◆ **TASK DESCRIPTION**
Reproduce every record below exactly as written, but leave out any pictures.

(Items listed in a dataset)

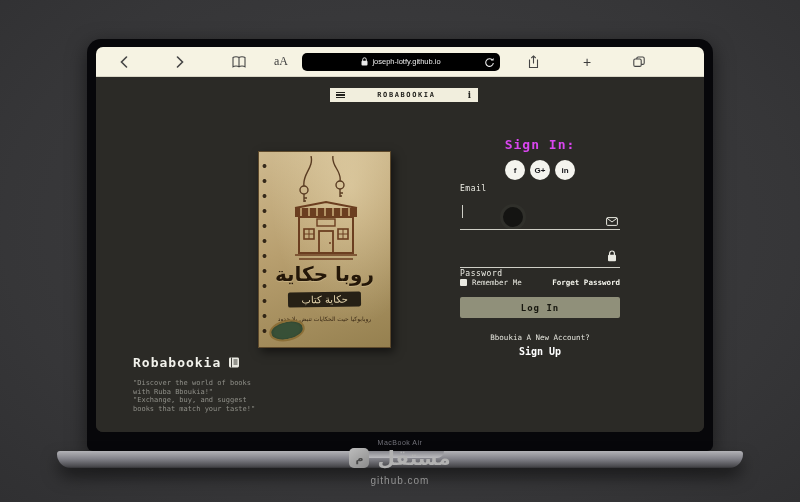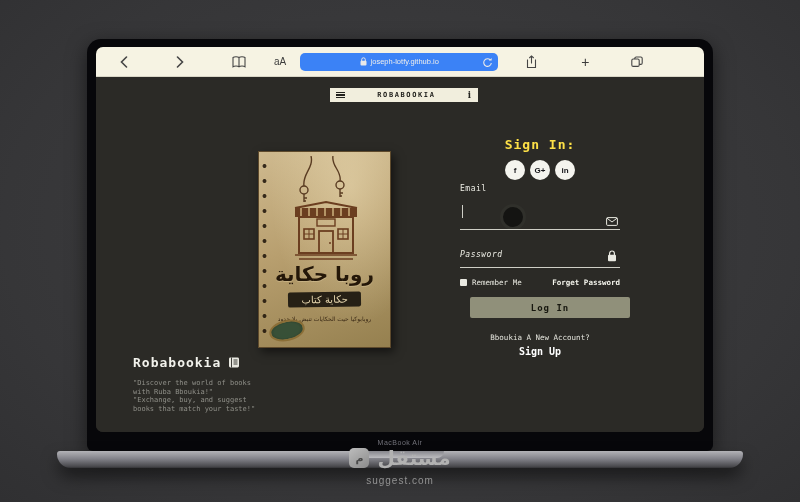--- a/index.html
+++ b/index.html
@@ -39,23 +39,23 @@
 
   
   .toolbar {
     height:30px; background:#f6f3e3; display:flex; align-items:center;
     font-family:"Liberation Sans", sans-serif; border-bottom:1px solid #d9d6c6;
   }
   .tb-btn { display:flex; align-items:center; justify-content:center; }
   .tb-back    { margin-left:24px; }
   .tb-forward { margin-left:48px; }
   .tb-sidebar { margin-left:48px; }
-  .tb-reader  { margin-left:28px; font-size:10px; color:#3c3c3c; }
+  .tb-reader  { margin-left:28px; font-size:12px; color:#3c3c3c;font-family:Liberation Serif, serif; }
   .url-capsule {
-    margin-left:14px; width:198px; height:18px; background:#3b82f6;
+    margin-left:14px; width:198px; height:18px; background:#000000;
     border-radius:5px; display:flex; align-items:center; justify-content:center;
     gap:4px; position:relative; color:#ececec; font-size:7.5px;
   }
   .url-reload { position:absolute; right:5px; top:4px; }
   .tb-share { margin-left:28px; }
   .tb-plus  { margin-left:44px; font-size:14px; color:#3c3c3c; line-height:1; }
   .tb-tabs  { margin-left:42px; }
 
   
   .webpage { position:relative; height:355px; background:#2b2a26; color:#e8e8e2; }
@@ -105,49 +105,49 @@
 
   
   .brand-block { position:absolute; left:37px; top:278px; width:190px; }
   .brand-title { display:flex; align-items:center; gap:7px; font-size:13px;
     font-weight:bold; letter-spacing:1px; color:#f2f2ec; }
   .brand-quotes { margin-top:9px; font-size:7px; line-height:8.6px; color:#8f8f88; }
 
   
   .signin { position:absolute; left:364px; top:60px; width:160px; height:230px; }
   .si-heading { position:absolute; top:0; width:100%; text-align:center;
-    font-size:13px; font-weight:bold; letter-spacing:1px; color:#fde047; }
+    font-size:13px; font-weight:bold; letter-spacing:1px; color:#d946ef; }
   .si-social { position:absolute; top:23px; width:100%; display:flex;
     justify-content:center; gap:5px; }
   .soc {
     width:20px; height:20px; border-radius:50%; background:#f4f4ee; color:#16161a;
     display:flex; align-items:center; justify-content:center;
     font-family:"Liberation Sans", sans-serif; font-size:8px; font-weight:bold;
   }
   .lbl { position:absolute; left:0; font-size:8px; color:#ededE5; letter-spacing:.5px; }
   .email-lbl { top:47px; }
-  .pass-lbl  { top:113px;font-style:italic; }
+  .pass-lbl  { top:132px; }
   .caret { position:absolute; left:2px; top:68px; width:1px; height:13px; background:#cfcfc7; }
   .dark-circle {
     position:absolute; left:40px; top:67px; width:26px; height:26px; border-radius:50%;
     background:#141412; border:3px solid #30302b;
   }
   .email-line { position:absolute; top:92px; left:0; width:100%; border-bottom:1px solid #cfcfc6; }
   .pass-line  { position:absolute; top:130px; left:0; width:100%; border-bottom:1px solid #cfcfc6; }
   .mail-icon { position:absolute; right:2px; top:74px; }
   .lock-icon { position:absolute; right:3px; top:110px; }
   .remember { position:absolute; left:0; top:141px; display:flex; align-items:center; gap:5px;
     font-size:7.5px; color:#e9e9e1; }
   .checkbox { width:7px; height:7px; background:#e9e9e1; border-radius:1px; }
   .forget { position:absolute; right:0; top:141px; font-size:7.5px; font-weight:bold; color:#f4f4ec; }
   .login-btn {
     position:absolute; top:160px; left:0; width:100%; height:21px;
     background:#90907a; color:#17170f; border:none; border-radius:2px;
     font-family:"DejaVu Sans Mono", monospace; font-size:9px; font-weight:bold;
-    letter-spacing:1px; display:flex; align-items:center; justify-content:center; cursor:pointer;margin-left:10px;
+    letter-spacing:1px; display:flex; align-items:center; justify-content:center; cursor:pointer;
   }
   .create { position:absolute; top:196px; width:100%; text-align:center; font-size:7.5px; color:#e3e3db; }
   .signup { position:absolute; top:209px; width:100%; text-align:center; font-size:10px; font-weight:bold; color:#ffffff; }
 
   
   .watermark { position:absolute; left:0; right:0; top:446px; text-align:center; z-index:5; }
   .wm-row { display:inline-flex; align-items:center; gap:8px; }
   .wm-logo {
     width:20px; height:20px; border-radius:5px;
     background:linear-gradient(145deg,#bdbdbd,#8b8b8b); color:#4a4a4a;
@@ -318,16 +318,16 @@
 
   <div class="base">
     <div class="base-notch"></div>
   </div>
 
   <div class="watermark">
     <span class="wm-row">
       <span class="wm-logo">م</span>
       <span class="wm-name">مستقل</span>
     </span>
-    <div class="wm-domain">suggest.com</div>
+    <div class="wm-domain">github.com</div>
   </div>
 
 </div>
 
 </body></html>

◆ **YOUR RESPONSE**
--- a/index.html
+++ b/index.html
@@ -39,23 +39,23 @@
 
   
   .toolbar {
     height:30px; background:#f6f3e3; display:flex; align-items:center;
     font-family:"Liberation Sans", sans-serif; border-bottom:1px solid #d9d6c6;
   }
   .tb-btn { display:flex; align-items:center; justify-content:center; }
   .tb-back    { margin-left:24px; }
   .tb-forward { margin-left:48px; }
   .tb-sidebar { margin-left:48px; }
-  .tb-reader  { margin-left:28px; font-size:10px; color:#3c3c3c; }
+  .tb-reader  { margin-left:28px; font-size:12px; color:#3c3c3c;font-family:Liberation Serif, serif; }
   .url-capsule {
-    margin-left:14px; width:198px; height:18px; background:#3b82f6;
+    margin-left:14px; width:198px; height:18px; background:#000000;
     border-radius:5px; display:flex; align-items:center; justify-content:center;
     gap:4px; position:relative; color:#ececec; font-size:7.5px;
   }
   .url-reload { position:absolute; right:5px; top:4px; }
   .tb-share { margin-left:28px; }
   .tb-plus  { margin-left:44px; font-size:14px; color:#3c3c3c; line-height:1; }
   .tb-tabs  { margin-left:42px; }
 
   
   .webpage { position:relative; height:355px; background:#2b2a26; color:#e8e8e2; }
@@ -105,49 +105,49 @@
 
   
   .brand-block { position:absolute; left:37px; top:278px; width:190px; }
   .brand-title { display:flex; align-items:center; gap:7px; font-size:13px;
     font-weight:bold; letter-spacing:1px; color:#f2f2ec; }
   .brand-quotes { margin-top:9px; font-size:7px; line-height:8.6px; color:#8f8f88; }
 
   
   .signin { position:absolute; left:364px; top:60px; width:160px; height:230px; }
   .si-heading { position:absolute; top:0; width:100%; text-align:center;
-    font-size:13px; font-weight:bold; letter-spacing:1px; color:#fde047; }
+    font-size:13px; font-weight:bold; letter-spacing:1px; color:#d946ef; }
   .si-social { position:absolute; top:23px; width:100%; display:flex;
     justify-content:center; gap:5px; }
   .soc {
     width:20px; height:20px; border-radius:50%; background:#f4f4ee; color:#16161a;
     display:flex; align-items:center; justify-content:center;
     font-family:"Liberation Sans", sans-serif; font-size:8px; font-weight:bold;
   }
   .lbl { position:absolute; left:0; font-size:8px; color:#ededE5; letter-spacing:.5px; }
   .email-lbl { top:47px; }
-  .pass-lbl  { top:113px;font-style:italic; }
+  .pass-lbl  { top:132px; }
   .caret { position:absolute; left:2px; top:68px; width:1px; height:13px; background:#cfcfc7; }
   .dark-circle {
     position:absolute; left:40px; top:67px; width:26px; height:26px; border-radius:50%;
     background:#141412; border:3px solid #30302b;
   }
   .email-line { position:absolute; top:92px; left:0; width:100%; border-bottom:1px solid #cfcfc6; }
   .pass-line  { position:absolute; top:130px; left:0; width:100%; border-bottom:1px solid #cfcfc6; }
   .mail-icon { position:absolute; right:2px; top:74px; }
   .lock-icon { position:absolute; right:3px; top:110px; }
   .remember { position:absolute; left:0; top:141px; display:flex; align-items:center; gap:5px;
     font-size:7.5px; color:#e9e9e1; }
   .checkbox { width:7px; height:7px; background:#e9e9e1; border-radius:1px; }
   .forget { position:absolute; right:0; top:141px; font-size:7.5px; font-weight:bold; color:#f4f4ec; }
   .login-btn {
     position:absolute; top:160px; left:0; width:100%; height:21px;
     background:#90907a; color:#17170f; border:none; border-radius:2px;
     font-family:"DejaVu Sans Mono", monospace; font-size:9px; font-weight:bold;
-    letter-spacing:1px; display:flex; align-items:center; justify-content:center; cursor:pointer;margin-left:10px;
+    letter-spacing:1px; display:flex; align-items:center; justify-content:center; cursor:pointer;
   }
   .create { position:absolute; top:196px; width:100%; text-align:center; font-size:7.5px; color:#e3e3db; }
   .signup { position:absolute; top:209px; width:100%; text-align:center; font-size:10px; font-weight:bold; color:#ffffff; }
 
   
   .watermark { position:absolute; left:0; right:0; top:446px; text-align:center; z-index:5; }
   .wm-row { display:inline-flex; align-items:center; gap:8px; }
   .wm-logo {
     width:20px; height:20px; border-radius:5px;
     background:linear-gradient(145deg,#bdbdbd,#8b8b8b); color:#4a4a4a;
@@ -318,16 +318,16 @@
 
   <div class="base">
     <div class="base-notch"></div>
   </div>
 
   <div class="watermark">
     <span class="wm-row">
       <span class="wm-logo">م</span>
       <span class="wm-name">مستقل</span>
     </span>
-    <div class="wm-domain">suggest.com</div>
+    <div class="wm-domain">github.com</div>
   </div>
 
 </div>
 
 </body></html>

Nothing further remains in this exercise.